Version comparison data:
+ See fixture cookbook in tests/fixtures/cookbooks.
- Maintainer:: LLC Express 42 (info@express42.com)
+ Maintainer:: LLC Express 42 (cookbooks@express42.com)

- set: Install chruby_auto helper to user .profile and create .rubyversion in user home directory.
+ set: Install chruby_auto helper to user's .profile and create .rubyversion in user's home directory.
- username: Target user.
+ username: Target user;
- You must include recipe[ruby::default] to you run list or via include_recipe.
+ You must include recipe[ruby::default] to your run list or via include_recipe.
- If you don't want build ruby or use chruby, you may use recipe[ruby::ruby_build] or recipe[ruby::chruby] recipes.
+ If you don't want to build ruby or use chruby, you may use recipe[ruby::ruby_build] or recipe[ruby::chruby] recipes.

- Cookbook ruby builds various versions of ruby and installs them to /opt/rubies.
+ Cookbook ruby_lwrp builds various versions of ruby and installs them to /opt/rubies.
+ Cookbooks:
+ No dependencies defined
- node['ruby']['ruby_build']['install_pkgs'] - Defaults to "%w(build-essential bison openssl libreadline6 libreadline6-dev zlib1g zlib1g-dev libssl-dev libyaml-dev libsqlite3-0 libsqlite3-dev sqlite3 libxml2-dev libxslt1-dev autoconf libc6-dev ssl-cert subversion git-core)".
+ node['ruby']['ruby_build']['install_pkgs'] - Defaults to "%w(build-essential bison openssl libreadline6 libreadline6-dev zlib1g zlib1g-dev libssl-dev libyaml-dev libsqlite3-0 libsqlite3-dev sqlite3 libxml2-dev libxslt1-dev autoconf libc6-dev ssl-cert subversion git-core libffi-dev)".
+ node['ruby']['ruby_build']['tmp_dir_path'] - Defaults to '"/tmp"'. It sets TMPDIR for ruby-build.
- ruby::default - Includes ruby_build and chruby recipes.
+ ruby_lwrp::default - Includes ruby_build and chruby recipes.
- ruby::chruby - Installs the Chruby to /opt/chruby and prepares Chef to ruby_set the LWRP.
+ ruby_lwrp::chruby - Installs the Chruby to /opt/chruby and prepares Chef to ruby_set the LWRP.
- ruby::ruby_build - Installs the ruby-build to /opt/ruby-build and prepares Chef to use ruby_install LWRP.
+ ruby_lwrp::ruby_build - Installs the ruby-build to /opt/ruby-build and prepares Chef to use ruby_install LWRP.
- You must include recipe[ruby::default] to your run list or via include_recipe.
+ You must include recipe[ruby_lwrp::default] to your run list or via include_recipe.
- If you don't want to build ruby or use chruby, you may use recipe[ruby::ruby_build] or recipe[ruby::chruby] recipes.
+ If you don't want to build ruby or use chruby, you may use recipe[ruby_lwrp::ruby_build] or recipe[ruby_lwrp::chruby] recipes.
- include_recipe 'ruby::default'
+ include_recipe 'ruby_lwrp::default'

--

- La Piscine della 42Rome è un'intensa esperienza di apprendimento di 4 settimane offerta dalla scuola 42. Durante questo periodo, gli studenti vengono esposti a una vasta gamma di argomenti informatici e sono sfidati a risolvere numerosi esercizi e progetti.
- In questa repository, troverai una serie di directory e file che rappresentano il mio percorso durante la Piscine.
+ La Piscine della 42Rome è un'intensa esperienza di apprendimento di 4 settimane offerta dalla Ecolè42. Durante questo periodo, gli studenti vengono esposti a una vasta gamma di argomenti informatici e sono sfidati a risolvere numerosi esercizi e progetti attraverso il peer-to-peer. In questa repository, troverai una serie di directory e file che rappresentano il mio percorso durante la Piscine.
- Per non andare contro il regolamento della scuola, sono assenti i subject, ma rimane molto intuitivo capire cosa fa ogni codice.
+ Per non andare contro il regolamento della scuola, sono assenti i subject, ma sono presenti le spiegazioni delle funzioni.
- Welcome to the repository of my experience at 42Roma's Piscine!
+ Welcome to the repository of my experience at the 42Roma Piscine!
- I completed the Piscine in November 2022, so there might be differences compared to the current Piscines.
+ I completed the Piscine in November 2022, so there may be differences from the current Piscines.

Activity
All lines in the data above from the one with "- In questa" through the one with "from the current Piscines." must be repeated exactly, and no others.

Expected answer
- In questa repository, troverai una serie di directory e file che rappresentano il mio percorso durante la Piscine.
+ La Piscine della 42Rome è un'intensa esperienza di apprendimento di 4 settimane offerta dalla Ecolè42. Durante questo periodo, gli studenti vengono esposti a una vasta gamma di argomenti informatici e sono sfidati a risolvere numerosi esercizi e progetti attraverso il peer-to-peer. In questa repository, troverai una serie di directory e file che rappresentano il mio percorso durante la Piscine.
- Per non andare contro il regolamento della scuola, sono assenti i subject, ma rimane molto intuitivo capire cosa fa ogni codice.
+ Per non andare contro il regolamento della scuola, sono assenti i subject, ma sono presenti le spiegazioni delle funzioni.
- Welcome to the repository of my experience at 42Roma's Piscine!
+ Welcome to the repository of my experience at the 42Roma Piscine!
- I completed the Piscine in November 2022, so there might be differences compared to the current Piscines.
+ I completed the Piscine in November 2022, so there may be differences from the current Piscines.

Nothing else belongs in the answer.